Certain genetic defects of maternal origin may be a potential cause of autism spectrum disorder, a neurodevelopmental disorder often found in Angelman syndrome patients, a study suggests.
The study, “A genome-wide investigation into parent-of-origin effects in autism spectrum disorder identifies previously associated genes including SHANK3,” was published in the European Journal of Human Genetics.
Genetic effects known as “parent-of-origin” effects, meaning they are dependent on whether they are inherited from the mother or father, have been highlighted as an important mechanism in the development of neurodevelopmental disorders such as Prader-Willi and Angelman syndromes.
Individuals with these diseases often exhibit symptoms of autism spectrum disorder (ASD), a complex and heterogeneous neurodevelopmental disorder characterized by repetitive behaviors and impairment of language and social behavior.
ASD is believed to affect more than 1 percent of the general population. Some studies point to a genetic, heritable cause, while others also implicate environmental factors, including those that occur during pregnancy or after birth.
Researchers looked at a phenomenon known as genomic imprinting — known to cause parent-of-origin effects — and its possible involvement in ASD.
Each person receives two copies of the same gene: one from the mother and one from the father. However, due to genomic imprinting, one of the genes is silenced, and genetic expression is restricted to the gene inherited from one parent only — the one that remains active.
Using databases containing genetic information on thousands of ASD individuals and their families, namely the Autism Genome Project and Simons Simplex Consortium, the team identified a total of 18 imprinting effects and 68 maternal genetic effects that could account for the underlying genetic mechanisms observed in ASD.
“We identified imprinting and maternal genetic effects for regions that have previously shown evidence for parent-of-origin effects in ASD,” the authors wrote.

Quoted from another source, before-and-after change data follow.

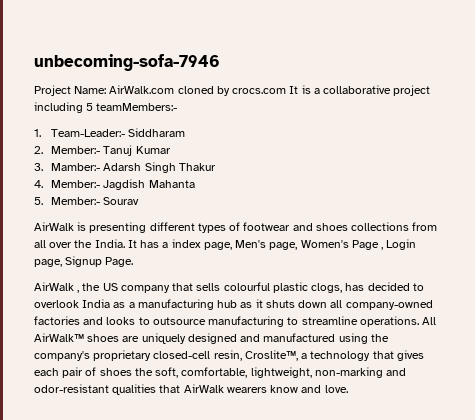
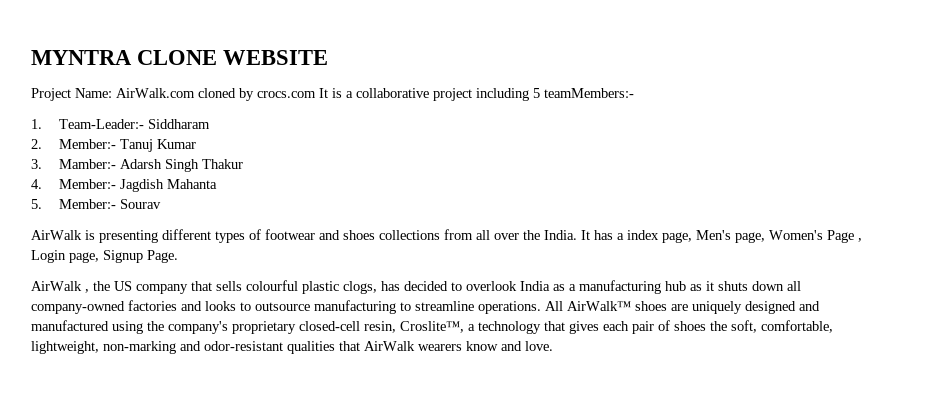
- unbecoming-sofa-7946
+ MYNTRA CLONE WEBSITE

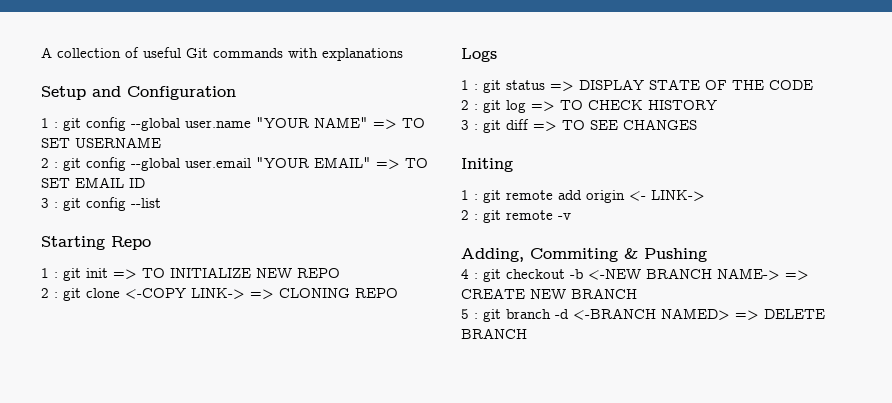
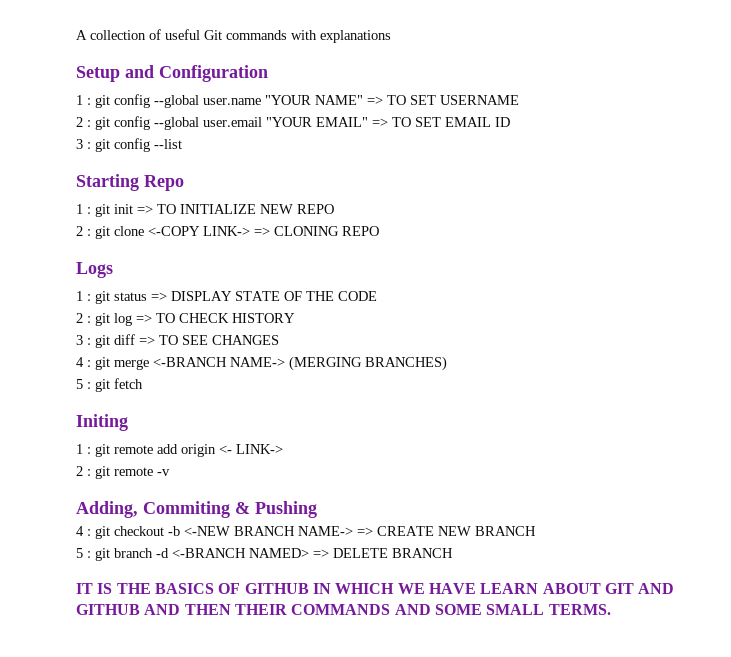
+ 4 : git merge <-BRANCH NAME-> (MERGING BRANCHES)
+ 5 : git fetch
+ IT IS THE BASICS OF GITHUB IN WHICH WE HAVE LEARN ABOUT GIT AND GITHUB AND THEN THEIR COMMANDS AND SOME SMALL TERMS.

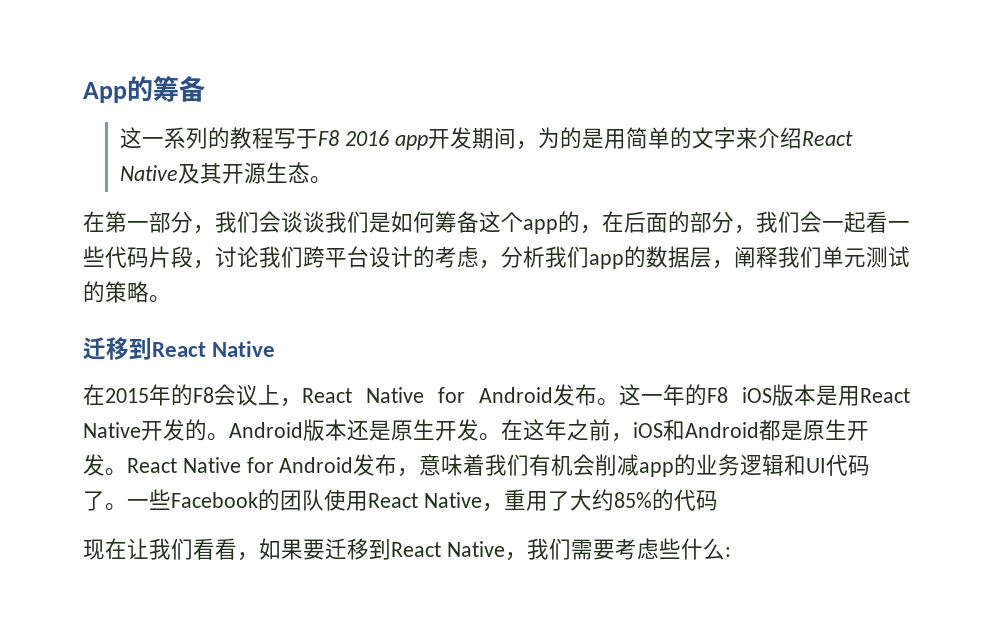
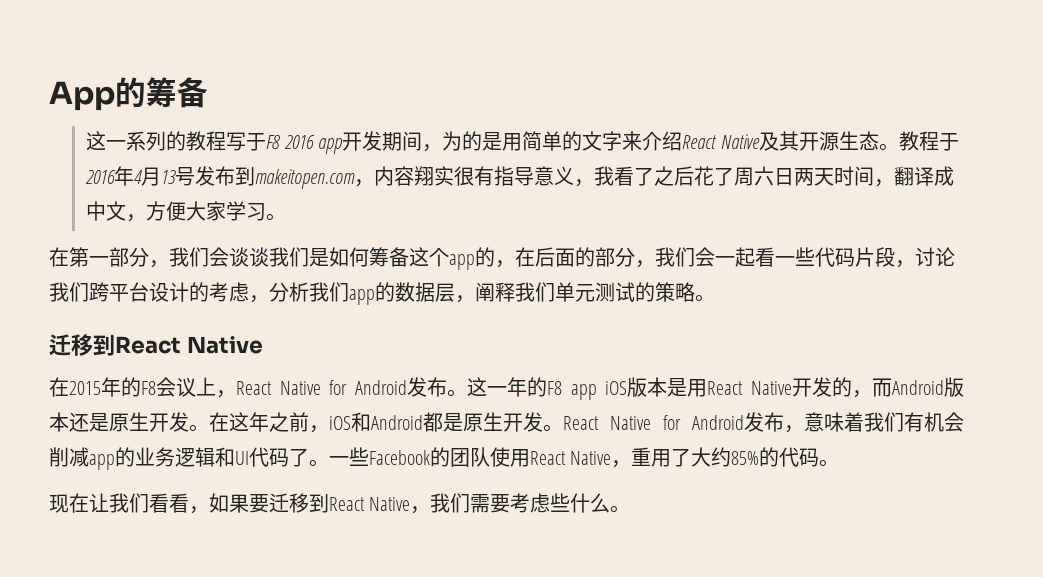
+ 教程于2016年4月13号发布到makeitopen.com，内容翔实很有指导意义，我看了之后花了周六日两天时间，翻译成中文，方便大家学习。
- 这一年的F8 iOS版本是用React Native开发的。Android版本还是原生开发。
+ 这一年的F8 app iOS版本是用React Native开发的，而Android版本还是原生开发。
- 一些Facebook的团队使用React Native，重用了大约85%的代码
+ 一些Facebook的团队使用React Native，重用了大约85%的代码。
- 现在让我们看看，如果要迁移到React Native，我们需要考虑些什么:
+ 现在让我们看看，如果要迁移到React Native，我们需要考虑些什么。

Additionally, they detected a new maternal genetic effect in two genes, SHANK3 and WBSCR17, both previously linked to ASD.
In fact, the WBSCR17 gene is deleted in Williams syndrome, a developmental disorder often showing autistic traits.
“Our findings suggest that mutations in a mother’s SHANK3 gene or the WBSCR17 gene could increase the likelihood of the offspring having ASD,” the researchers said.
“Although our findings are very promising, further investigation is necessary,” they concluded.